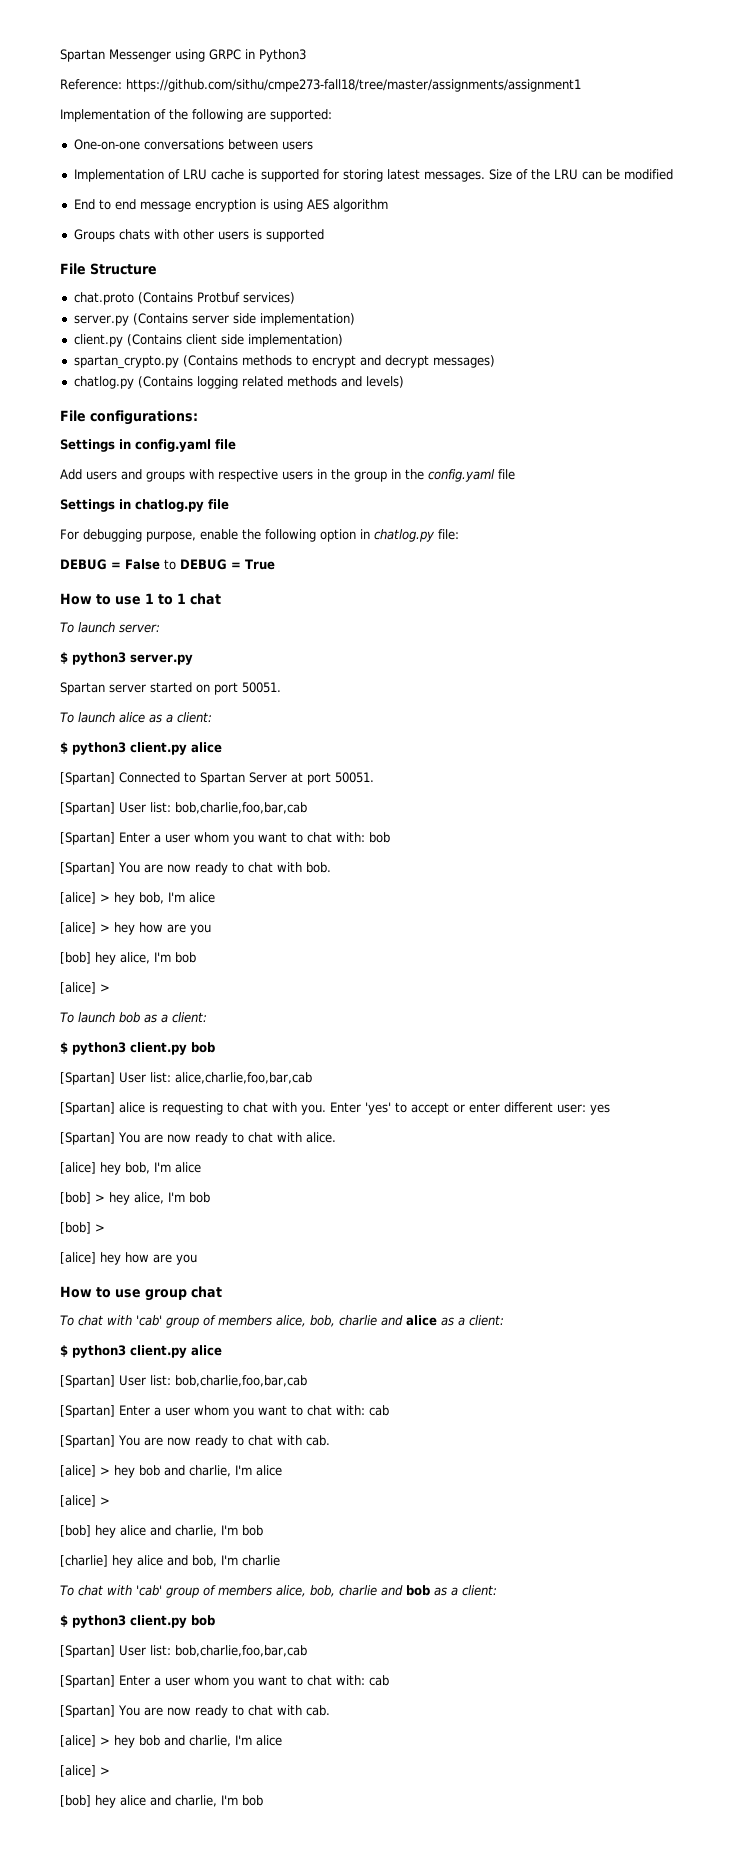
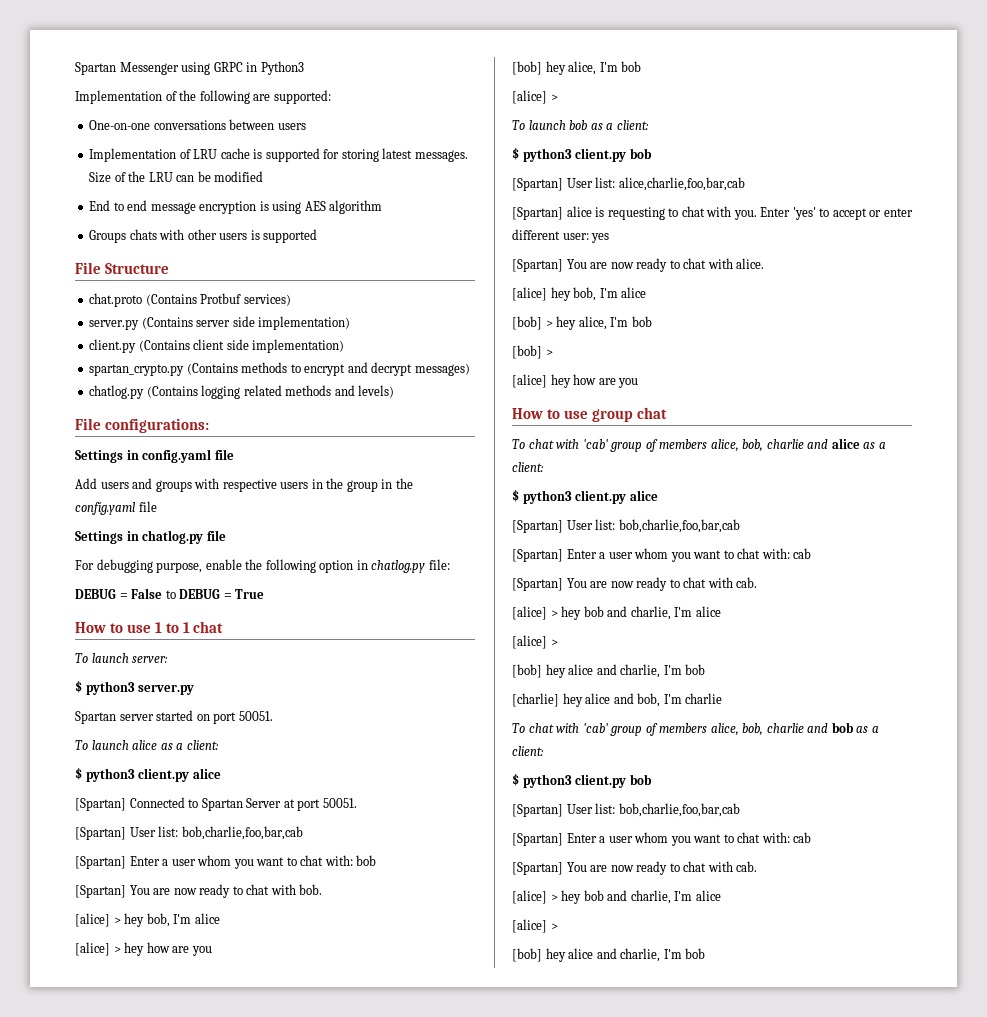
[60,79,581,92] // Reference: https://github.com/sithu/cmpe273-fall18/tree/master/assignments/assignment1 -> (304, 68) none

++++++

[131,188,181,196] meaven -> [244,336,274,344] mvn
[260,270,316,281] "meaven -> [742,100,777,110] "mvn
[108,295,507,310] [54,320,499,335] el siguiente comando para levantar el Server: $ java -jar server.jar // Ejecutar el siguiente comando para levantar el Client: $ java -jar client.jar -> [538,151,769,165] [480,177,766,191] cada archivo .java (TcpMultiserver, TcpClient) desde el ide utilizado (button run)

++++++

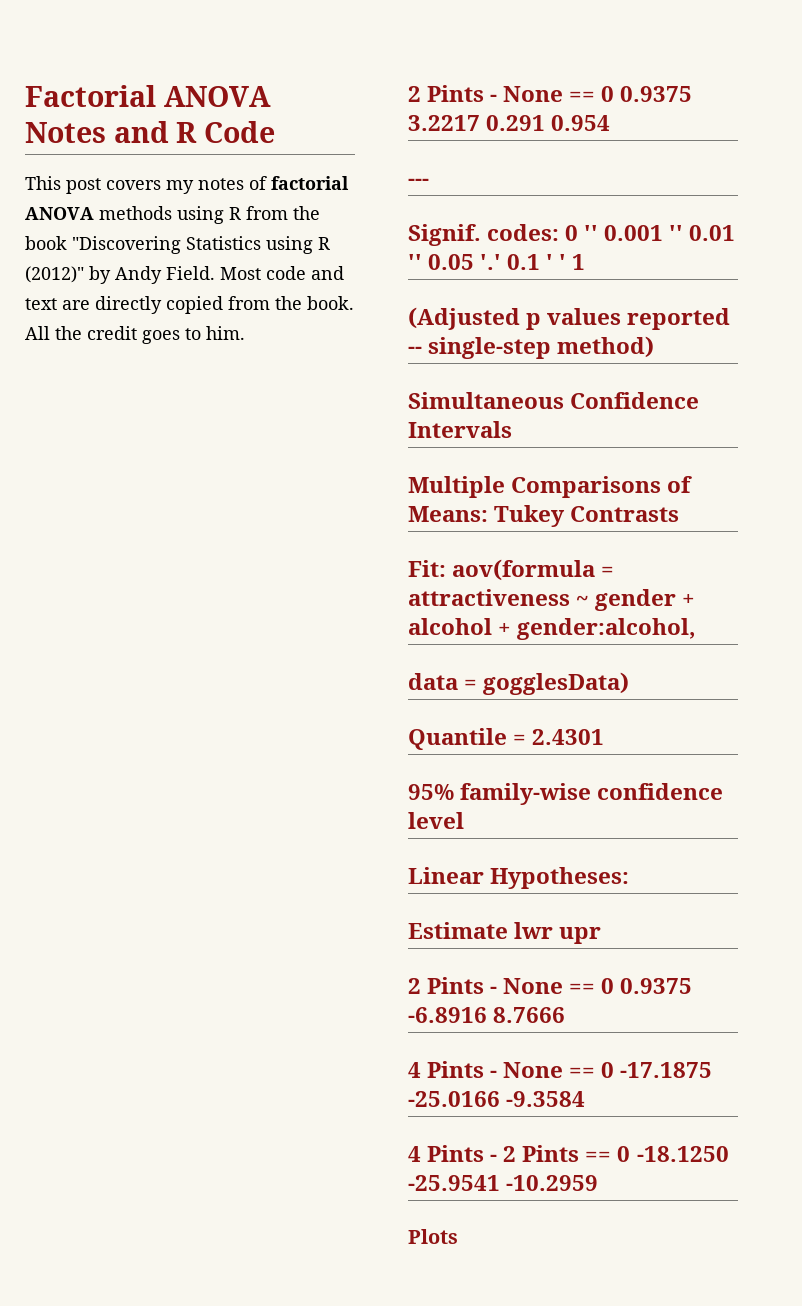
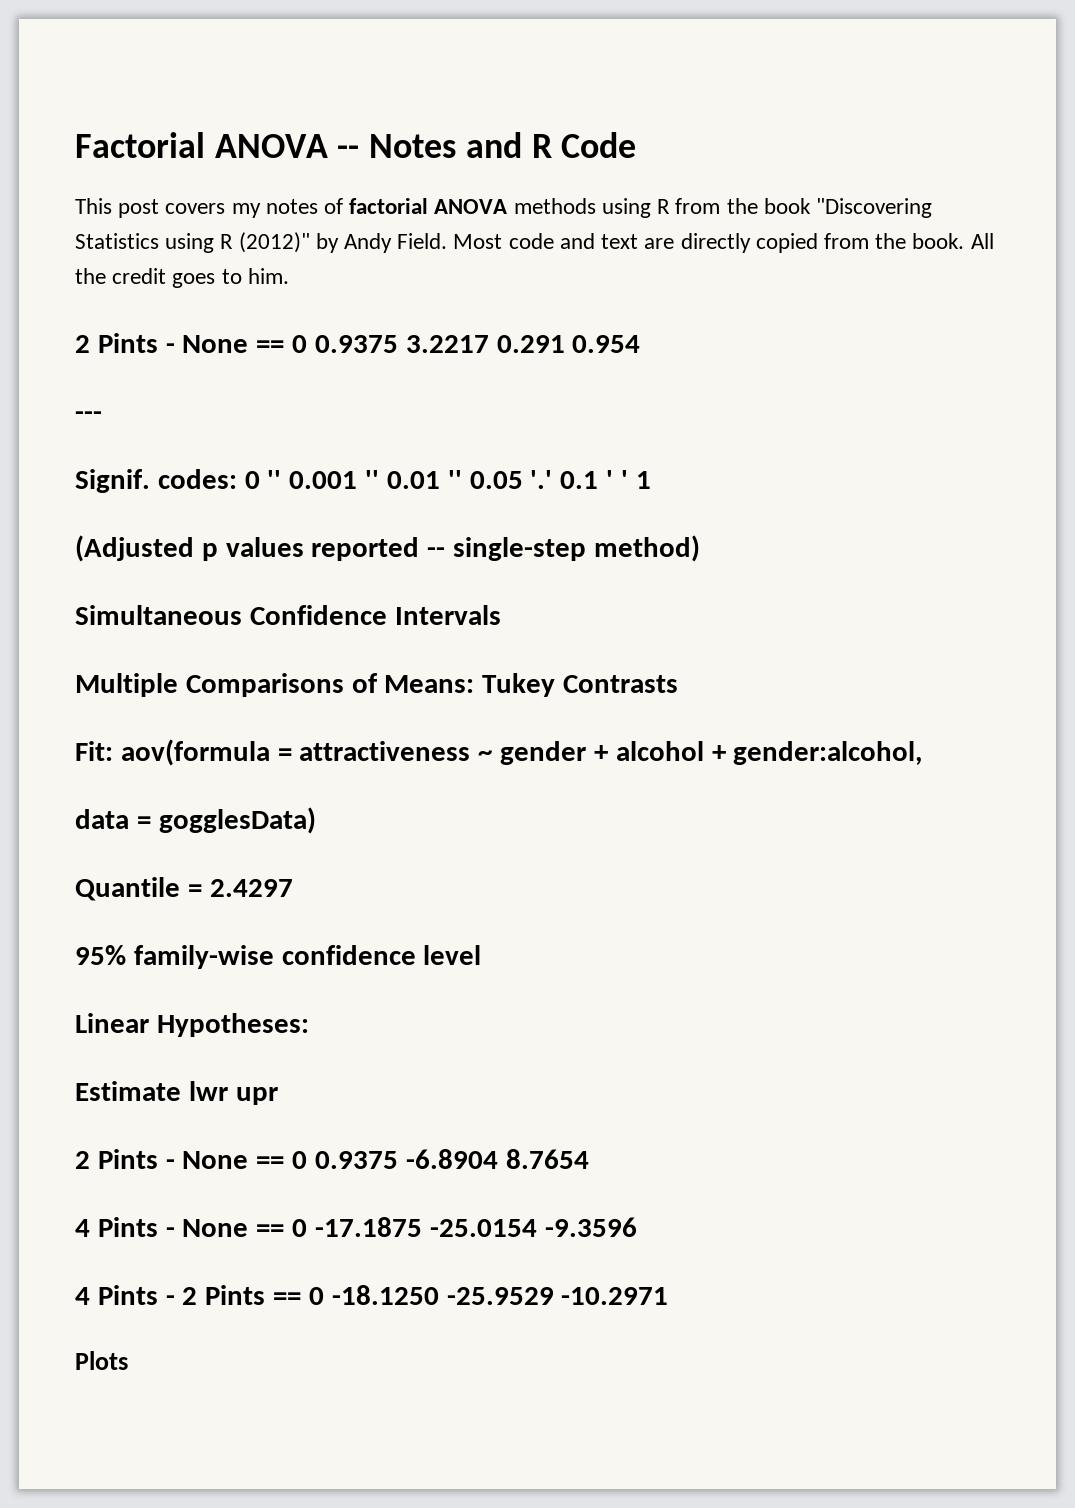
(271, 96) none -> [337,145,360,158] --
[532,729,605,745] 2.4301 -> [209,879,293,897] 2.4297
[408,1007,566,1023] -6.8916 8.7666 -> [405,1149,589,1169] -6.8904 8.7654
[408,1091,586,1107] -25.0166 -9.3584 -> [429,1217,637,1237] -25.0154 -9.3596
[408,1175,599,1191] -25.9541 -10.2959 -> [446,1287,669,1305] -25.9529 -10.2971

++++++

> **Work task**
Go through the listing and copy each line with the string "meaven".

> **Solved problem**
[131,188,181,196] meaven -> [244,336,274,344] mvn
[260,270,316,281] "meaven -> [742,100,777,110] "mvn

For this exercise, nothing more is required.